Lamento quem nunca empurrou seu carro. É um antecedente maior de humildade. Você aprende a suportar a opinião dos outros depois do vexame no meio da rua. Cria um escudo contra falsas expectativas, põe um colete contra as críticas. Não será tão influenciável quanto antes, não sofrerá buscando manter as aparências. Estará vacinado para tropeços na calçada, pisões em poças de chuva e micos derramando o conteúdo de copos na mesa.
Trata-se de uma libertação dos condicionamentos, o momento em que você assume a sua pobreza e não liga mais para censuras alheias.
Não vai querer ostentar, mentir, fingir que tem mais posses do que realmente tem. Encontra a honestidade da sua essência, o riso da desgraça, a gargalhada na mais ferrenha adversidade.
Entende ainda que não existe como mandar na existência, a onipotência é uma miragem. Haverá sempre dias bons e ruins, objetos quebrados quando mais precisar deles e aparelhos de uso rotineiro pifando na sua hora mais atrasada.
Todo desespero é apenas falta de experiência. A calma vem da reincidência.
Eu já fiquei parado em avenidas movimentadas, seja com o meu primeiro Fusca, seja com o meu segundo Gol.
Todos que passavam ficavam com pena de mim enquanto tentava forçar o veículo a “pegar no tranco”. A cena gera mais misericórdia do que o triângulo à beira da estrada.
Quando morria a bateria, ou o motor não ligava porque o carro havia adormecido no sereno, o negócio era chamar os caronas a dar uma mão. O povo corria do lado de fora, de um modo cômico, até o carro ganhar impulso numa lomba.

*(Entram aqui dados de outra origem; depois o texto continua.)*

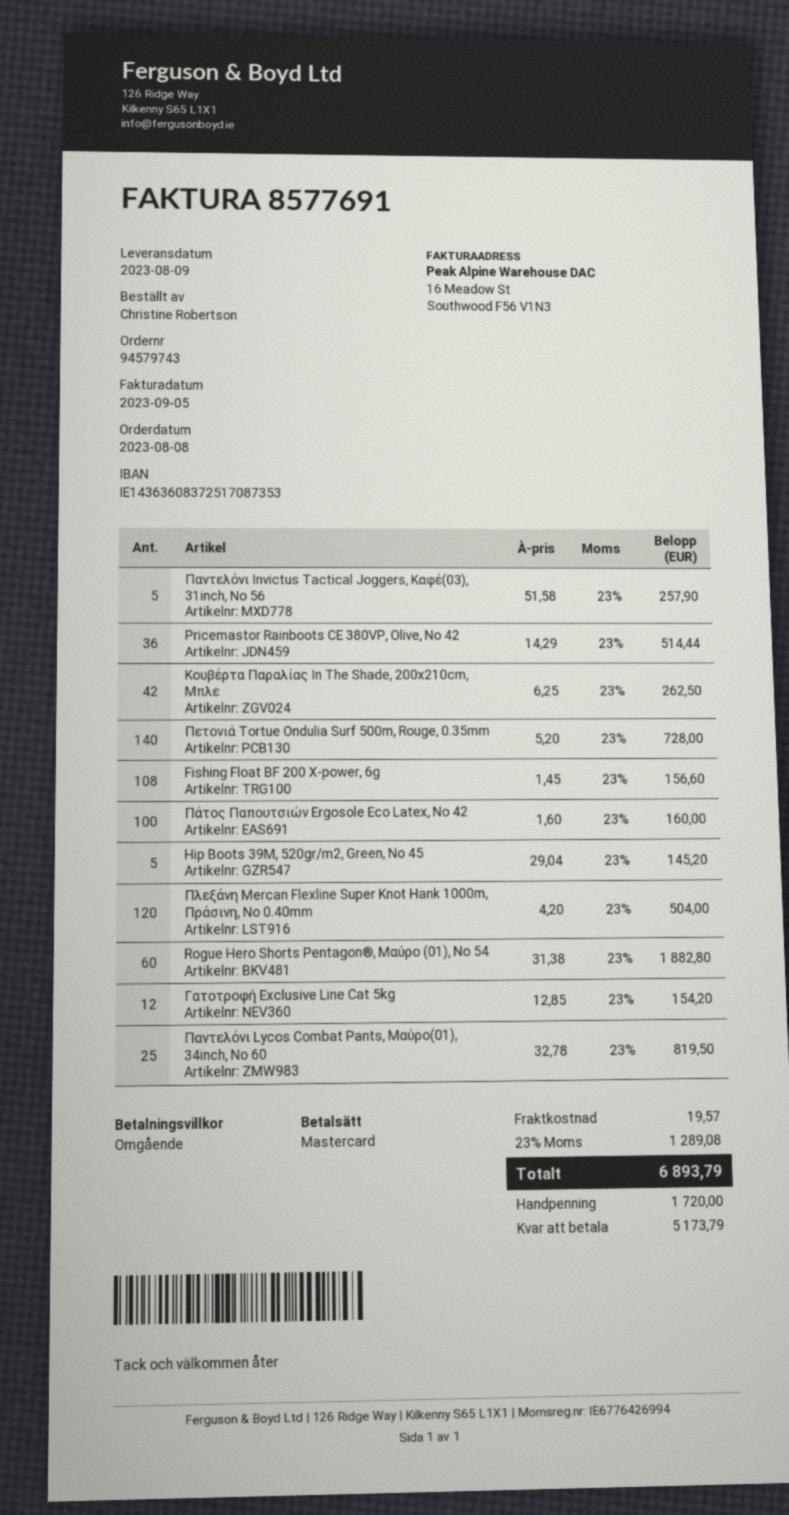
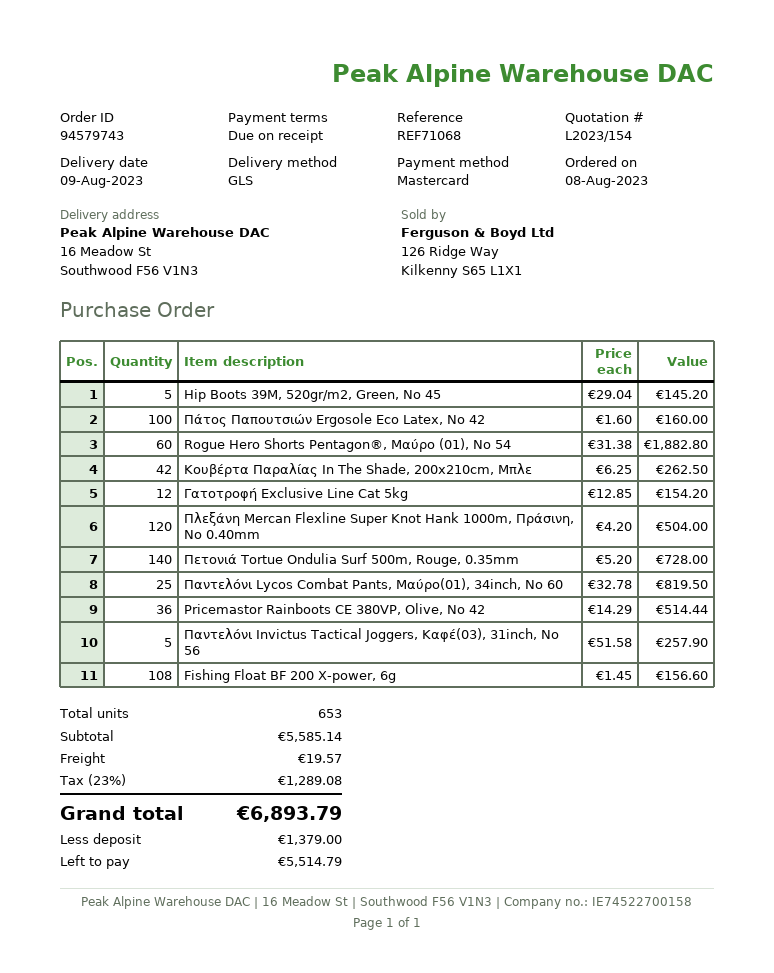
deposit: 1720.00 -> 1379.00
balance: 5173.79 -> 5514.79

Com os gritos de incentivo (“vai”, “agora”, “liga”), eu tinha que girar a chave na ignição no movimento certo, na segunda marcha, soltando a embreagem rapidamente e pisando no acelerador. Ai se eu errasse e desperdiçasse alguma ladeira. Ninguém me perdoaria. Ninguém empurraria o carro duas vezes. Ninguém admitiria condutor boca-aberta.
Eu fiz grandes amigos empurrando o carro. Talvez seja a melhor técnica para confirmar amizades: partilhar um vexame.
Com o arranque, a claque de apoiadores vibrava e se deslocava, ligeira, para entrar pela porta quase em movimento.
O automóvel tossia ao recuperar a sua vida. Parecia que ele cuspia para fora um caroço que entalava na garganta do carburador.
A fumaça branca sinalizava a vitória, consagrava o pontifício da ressurreição, assegurava a esperança de que chegaríamos ao nosso destino. Pensaríamos novamente no assunto na volta. Até lá, comemorávamos a batalha vencida.
Meu amigo Zé me superou ao emplacar o modo mais avançado de partida, como motorista que auxilia a trupe no empurrão e em seguida assume o volante, numa peripécia digna de Ayrton Senna na chuva. Ele também conta que, pós-pane, conversava com o veículo, acalmava-o, pedia consideração a ele: se houvesse um novo apagão, que fosse numa rua mais tranquila.
Quem já encalhou jamais deixará de prestar socorro a motorista solitário. Acordará a empatia da sua antiga aflição.
Eu fiz grandes amigos empurrando o carro. Talvez seja a melhor técnica para confirmar amizades: partilhar um vexame.